The red dashed line represents the interaction of interest, and the color of edges denotes their weights. For a clear visualization, we remove some edges with low weight.

https://doi.org/10.1371/journal.pcbi.1011623.g010

The consistency between the identified subgraph and known pathways suggests that MIGGRI can capture real regulation knowledge from GRN topology, which is a good interpretation for the learned model, i.e. the learned model could serve as a knowledge base. By applying an analysis tool, like GNN-Explainer, to a specific link in the network, a subgraph that determines the link can be recognized, which may facilitate the discovery of potential pathways.

Discussion

We present a novel deep learning-based model, MIGGRI, for reconstructing gene regulatory networks (GRNs) in Drosophila eye development and mesoderm development.

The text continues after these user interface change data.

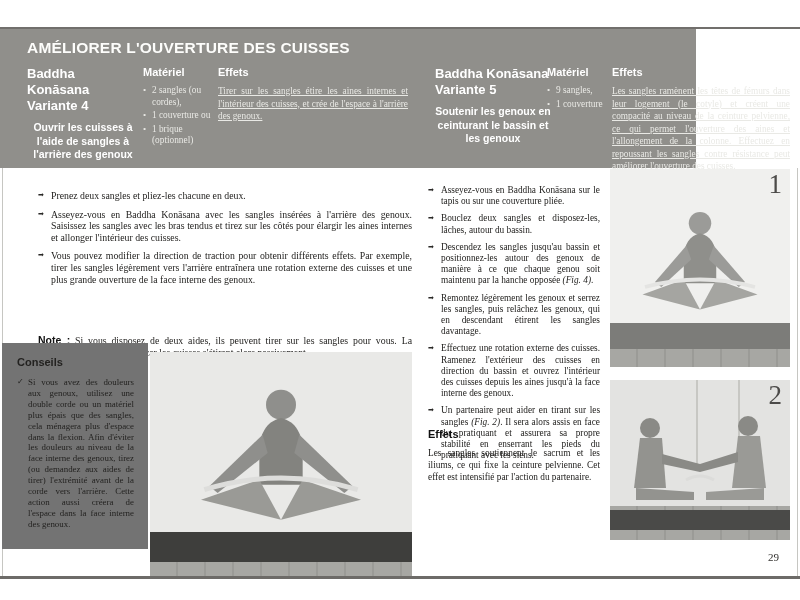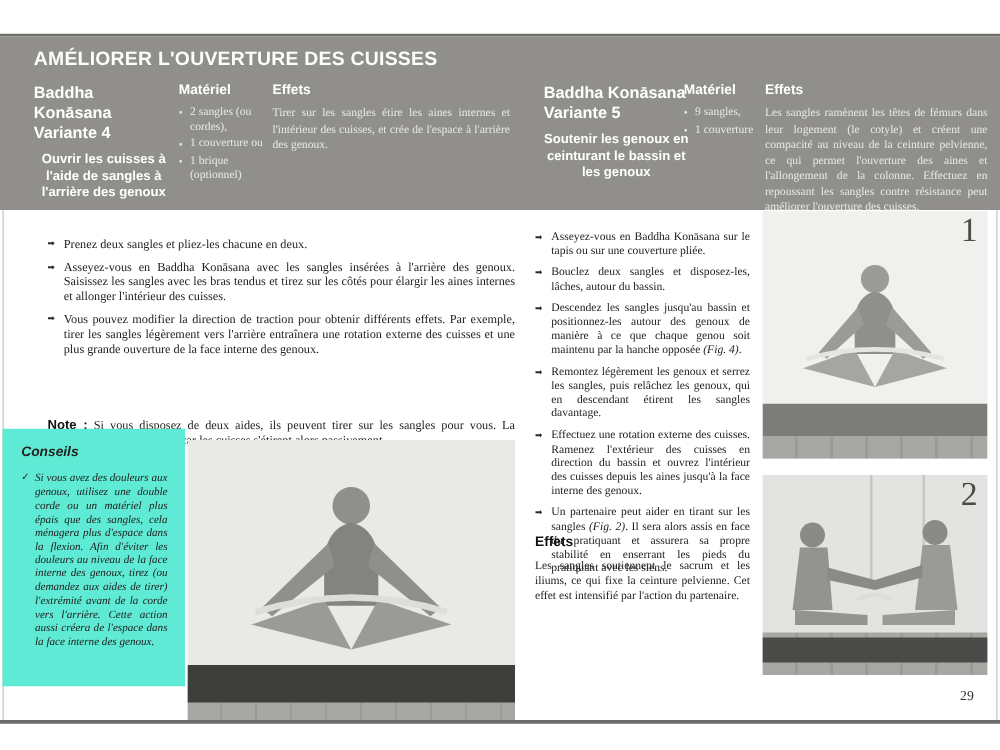"AMÉLIORER L'OUVERTURE DES CUISSES" .band { width: 800px -> 696px }
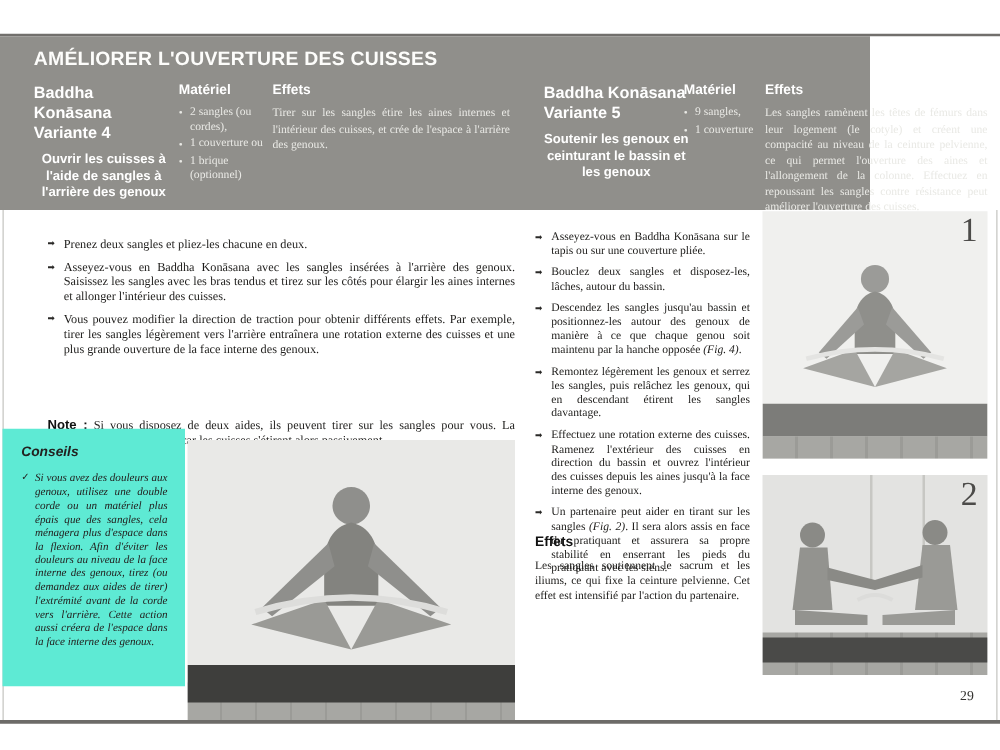"Tirer sur les sangles étire" .band-txt { text-decoration: none -> underline }
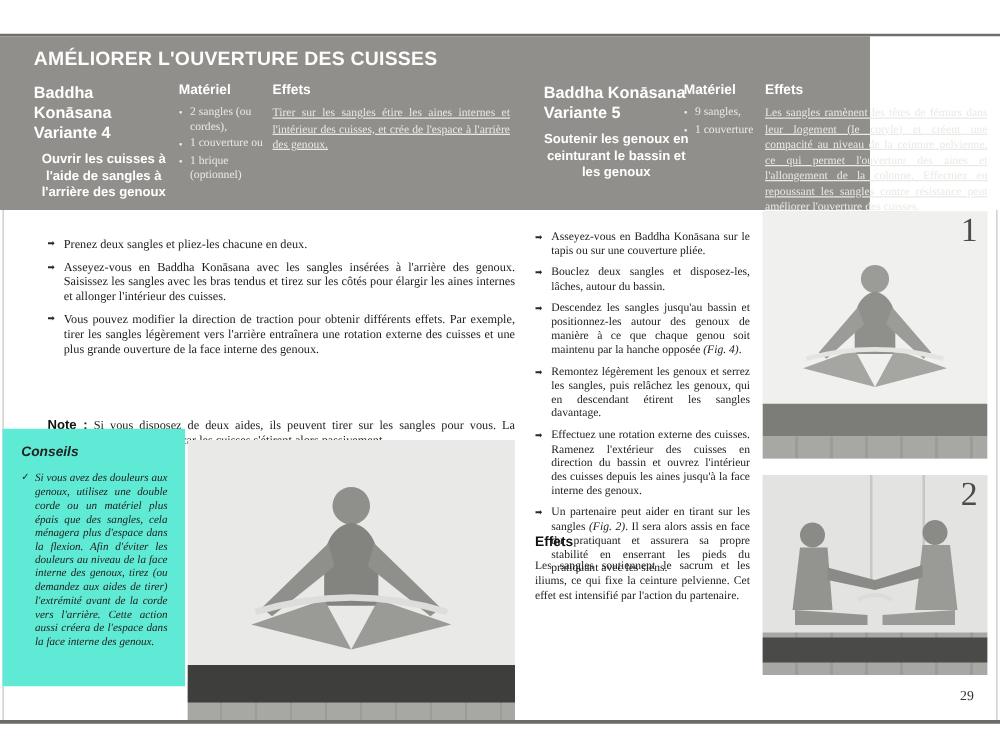"Conseils" .conseils { background: #5eead4 -> #737373; font-style: italic -> none }
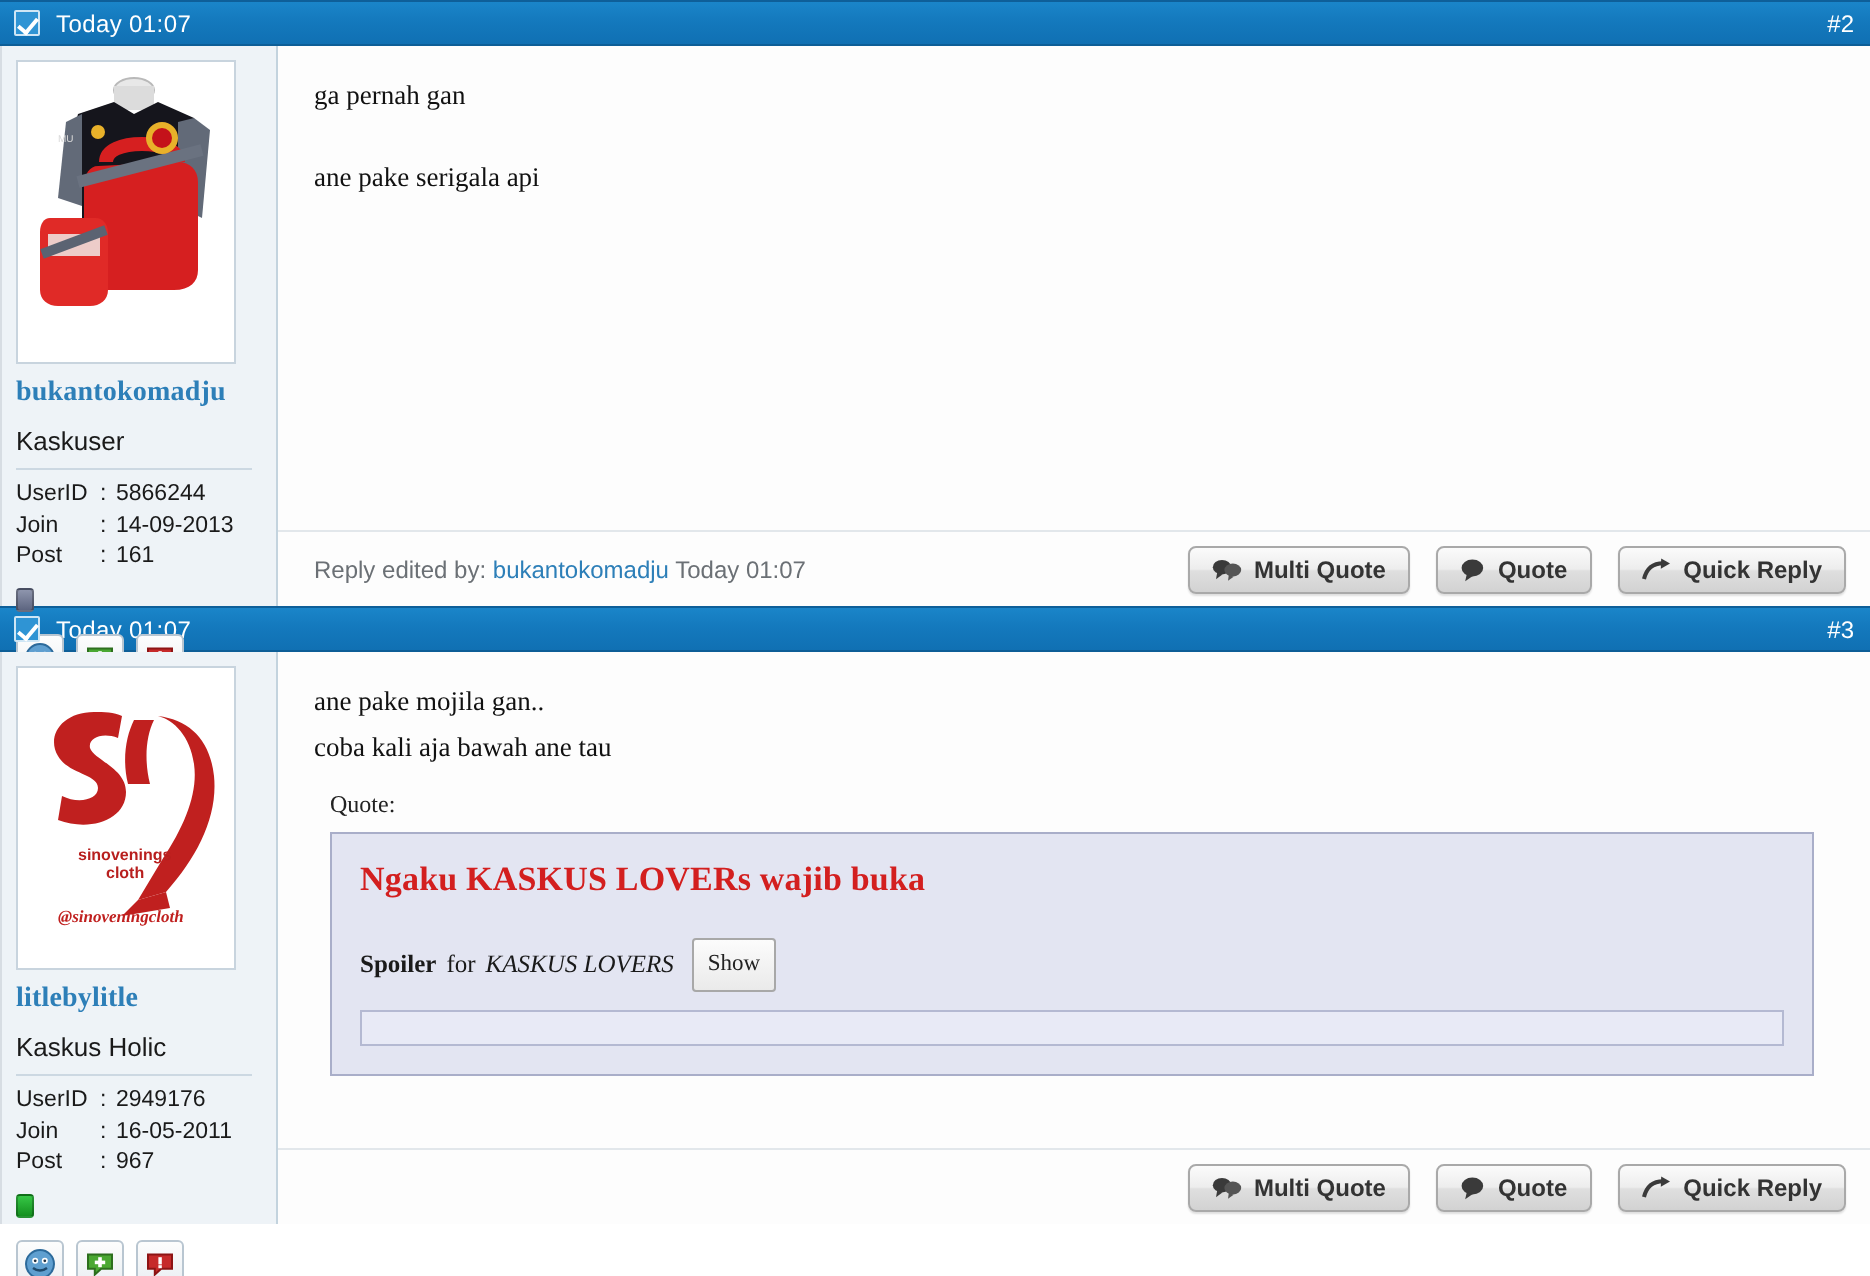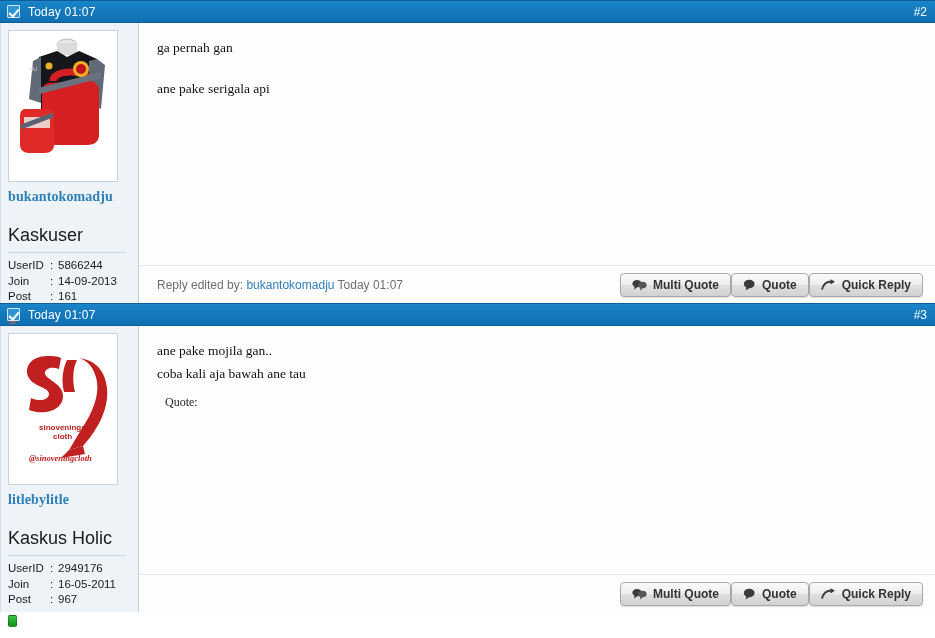"Kaskuser" .usertitle { font-size: 18px -> 13px; margin-top: 20px -> 8px }
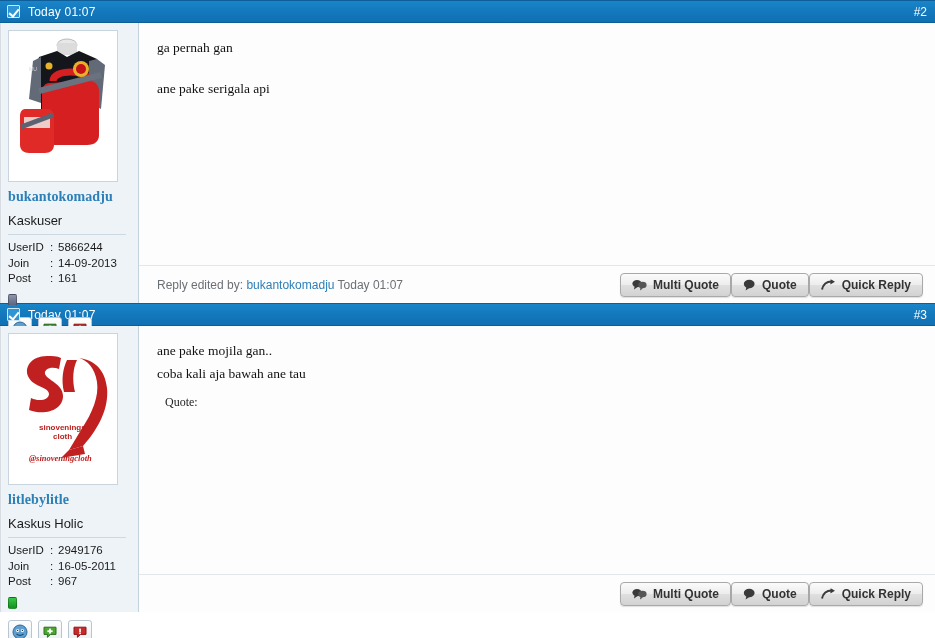"Multi Quote" .btn-row { gap: 0 -> 13px }
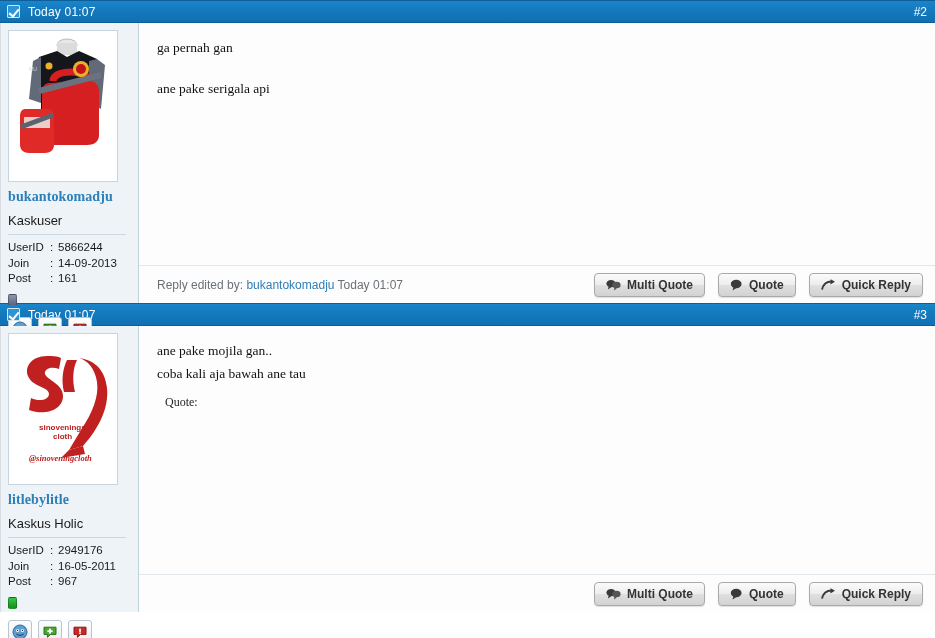"Ngaku KASKUS LOVERs wajib buka" div.quote-box { html: none -> <div> <div>Ngaku KASKUS LOVERs wajib buka</div> <div> <span>Spoiler</span> <span>for</span> <span>KASKUS LOVERS</span> <span>Show</span> </div> <div></div> </div> }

The proposed model has demonstrated superior performance compared to traditional methods and recent deep learning models, achieving substantial improvements in the reconstruction of GRNs.

The proposed model utilizes a contrastive learning scheme to generate high-quality image feature representations for genes. This feature extraction process is guided by known regulatory relationships and differentiates between interacting and non-interacting pairs. The quality of image embeddings relies on sufficient training at this stage, and it has a great impact on the final performance. Although contrastive learning mitigates the small data issue by generating numerous input image pairs for training, the model performance may be degraded for datasets with very few known interactions, such as the Mesoderm data. Nevertheless, when compared to methods that use single images as input, MIGGRI has a much higher capacity for handling small data.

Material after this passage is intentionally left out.